Later, the new government started to follow the same process that was followed by the previous government in addressing human rights concerns as demanded by the UN including amending the PTA.
“If you analyze the facts in the report by the High Commissioner, around 95% of the contents is about the country’s internal political matters,” Foreign Ministry Secretary Jayanath Colombage said at a media briefing on Friday (25).
“There is a Parliament in this country. There is a Cabinet in this country; there is a President; there are citizens in this country. There is a government appointed by the public without any influence.
“It is a government without any dictatorship or militarization, but a democratic government. So the government should have the right to take the decisions needed for the country,” he said.
Colombage said the UN has raised questions over the new constitution which is still in draft stage and has not even been tabled in Parliament.
“If all of these are questioned by Geneva, then there is a problem. We have informed [Bachelet] that she questions the country’s internal affairs and she is not mandated to do so.
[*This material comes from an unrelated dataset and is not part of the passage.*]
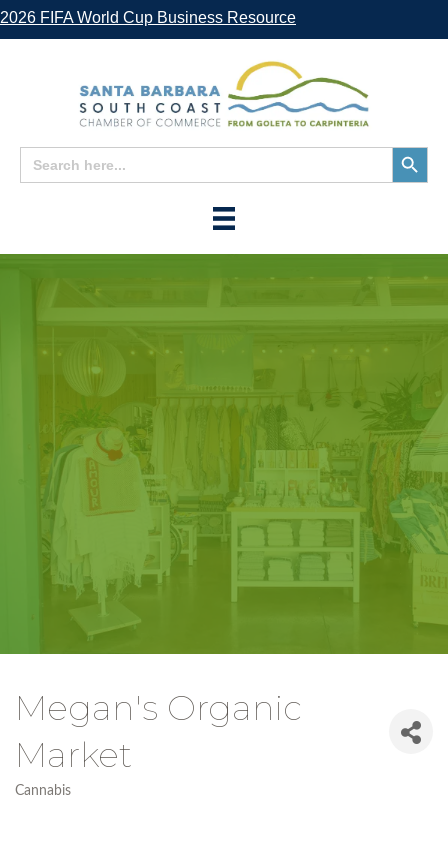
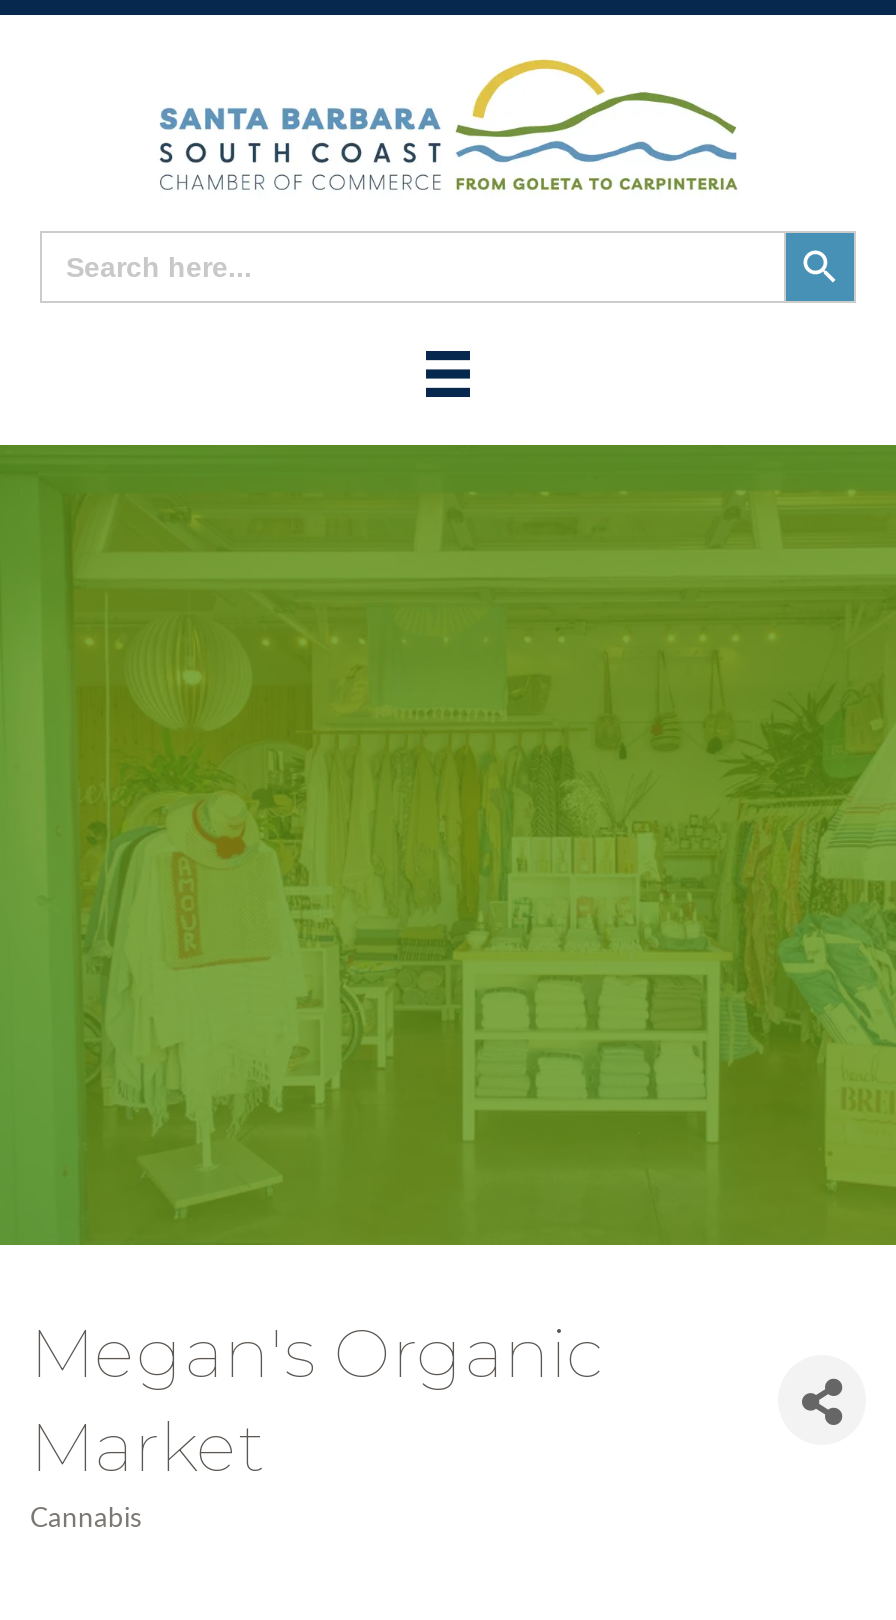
[0,9,296,26] 2026 FIFA World Cup Business Resource -> none

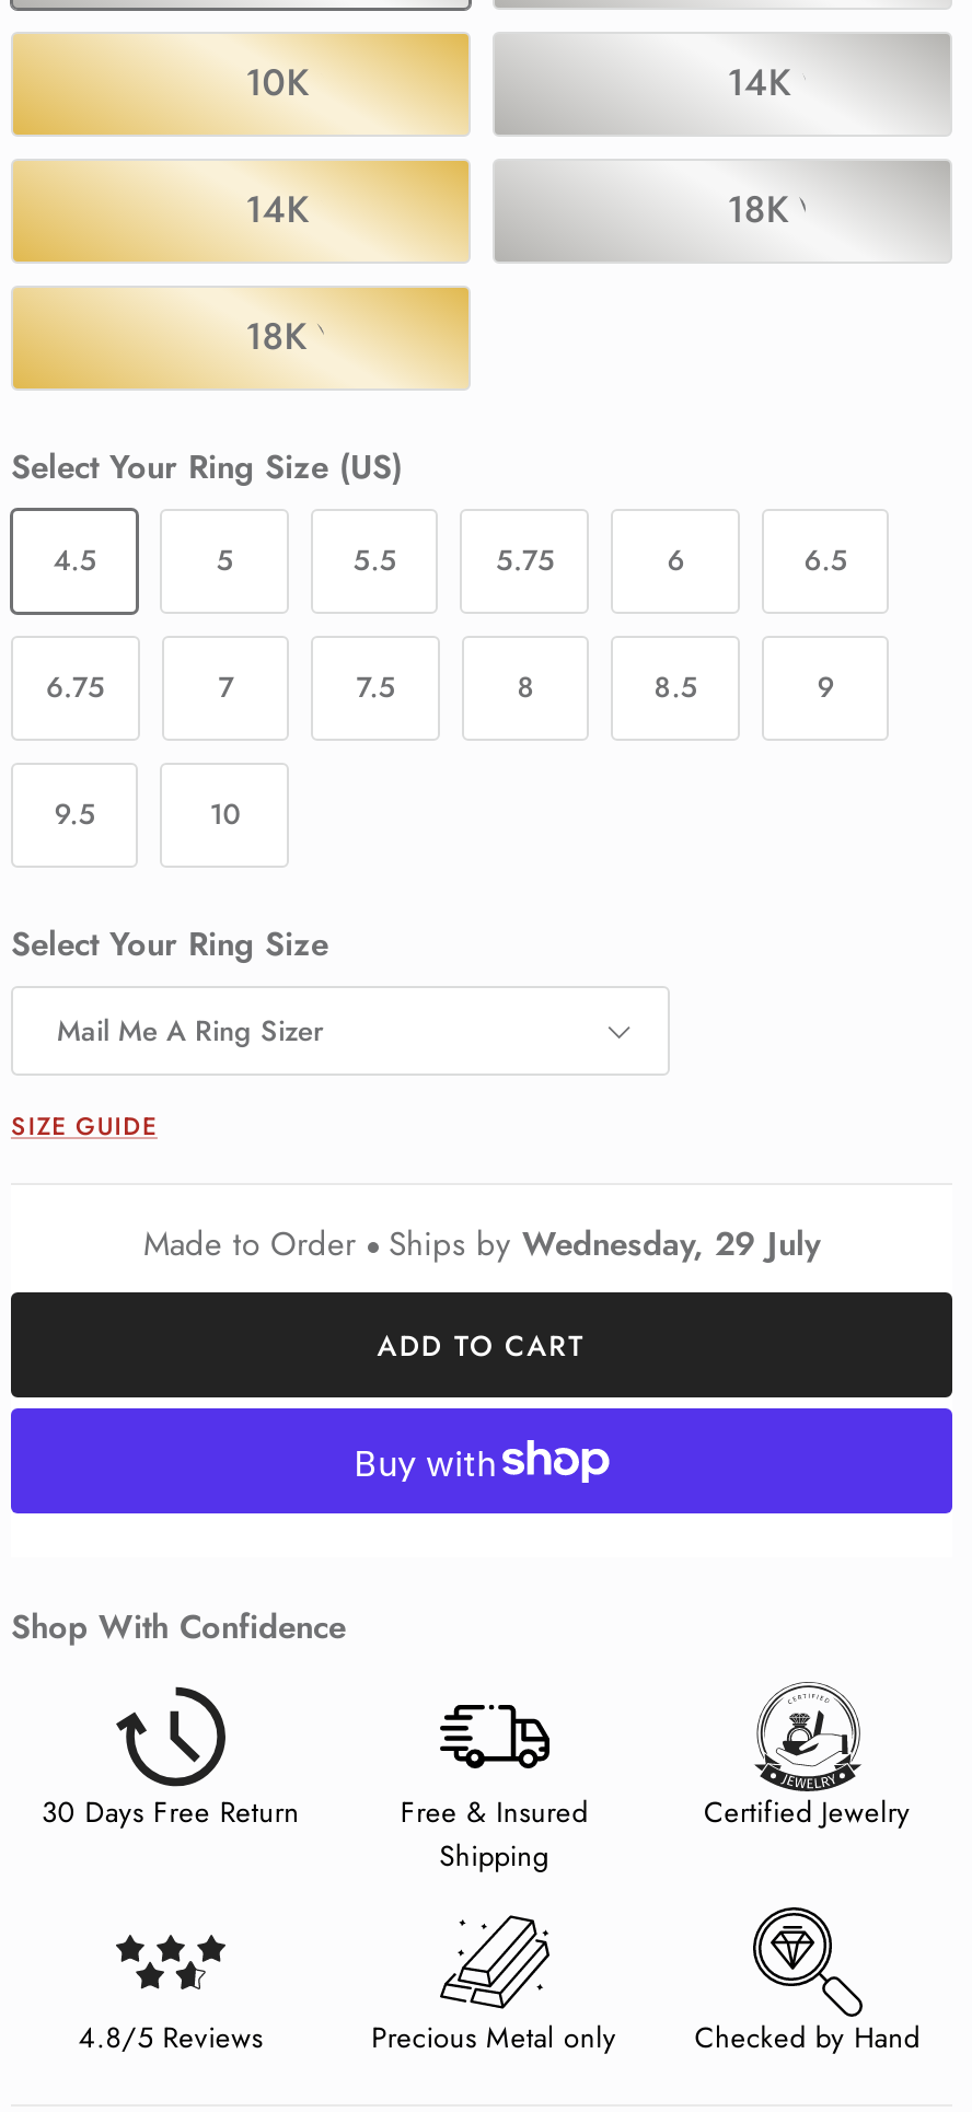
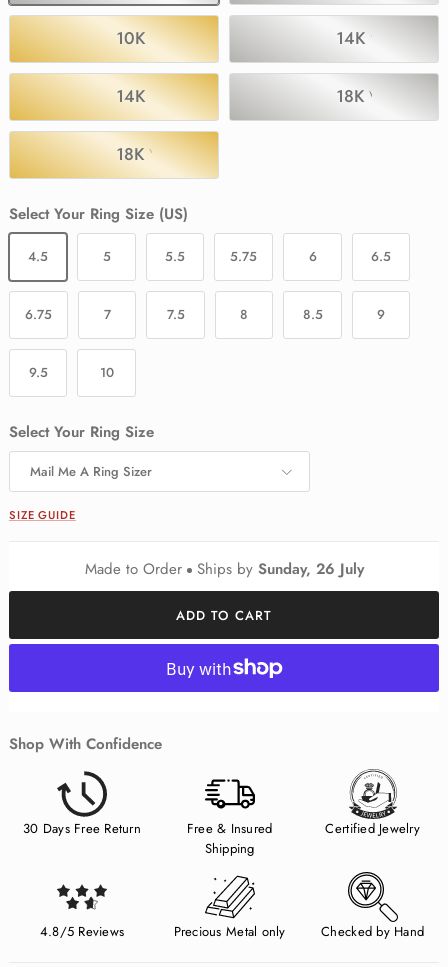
[143,1221,820,1269] Made to Order Ships by Wednesday, 29 July -> [84,558,364,580] Made to Order Ships by Sunday, 26 July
We have also questioned her as to why she is creating problems for a country which is already a victim of terrorism twice,” Colombage said.
“We are not a country that backed terrorism. We are a country that controlled terrorism. We are a country that gave the right to live to entire [the entire civilian population] of the country.”
He said questions over the war or are related to the war period have greatly reduced in number because “most of the problems have been already addressed”.
“It’s only a few things that are remaining and we as a government are now doing that. We are doing all these not to make the international community happy, but to protect the human rights of our own people.”
Truth and justice for deaths, disappeared?
Many rights activists and some Western nations still see Sri Lanka’s measures including proposed amendments to the anti-terror law, reactivating the work of the Office of Missing Person (OMP) and the Office of National Unity and Reconciliation (ONUR) as attempts to hoodwink the international community.
ICG’s Keenan said though Sri Lanka promised some marginal economic and administrative benefits to a small number of victims and survivors of the war, it resolutely resists any truth or justice – whether with respect to the tens of thousands of unsolved allegedly enforced disappearances or the tens of thousands of others allegedly killed during the war.
“As the High Commissioner’s recent report to the council made clear, none of these marginal programs will make any serious contribution to reconciliation or accountability without being part of a coherent package of transitional justice measures – which the government shows no interest in putting together,” Keenan said.
However, Sri Lanka’s Foreign Minister G. L. Peiris said the country has been endeavouring to strike a just balance between human rights and national security when dealing with terrorism, “as elsewhere in the world”.
“Sri Lanka is convinced that counter-terrorism legislation must secure and protect the rights of persons subject to investigation detention and trial, and must not restrict democratic freedoms such as the freedom of expression.
“With these objectives in view, I recently presented a Bill in the Parliament of Sri Lanka which is an initial step in amending the Prevention of Terrorism Act, 43 years after it was promulgated.”
The Foreign Minister said the evidence gathering mechanism established in the latest resolution is unhelpful to the people of Sri Lanka, will polarize Sri Lankan society, and adversely affect economic development, peace and harmony at a challenging time.
“It is an unproductive drain on Member State resources, at a time of severe financial shortfalls across the entire multilateral system including the High Commissioner’s Office,” he said.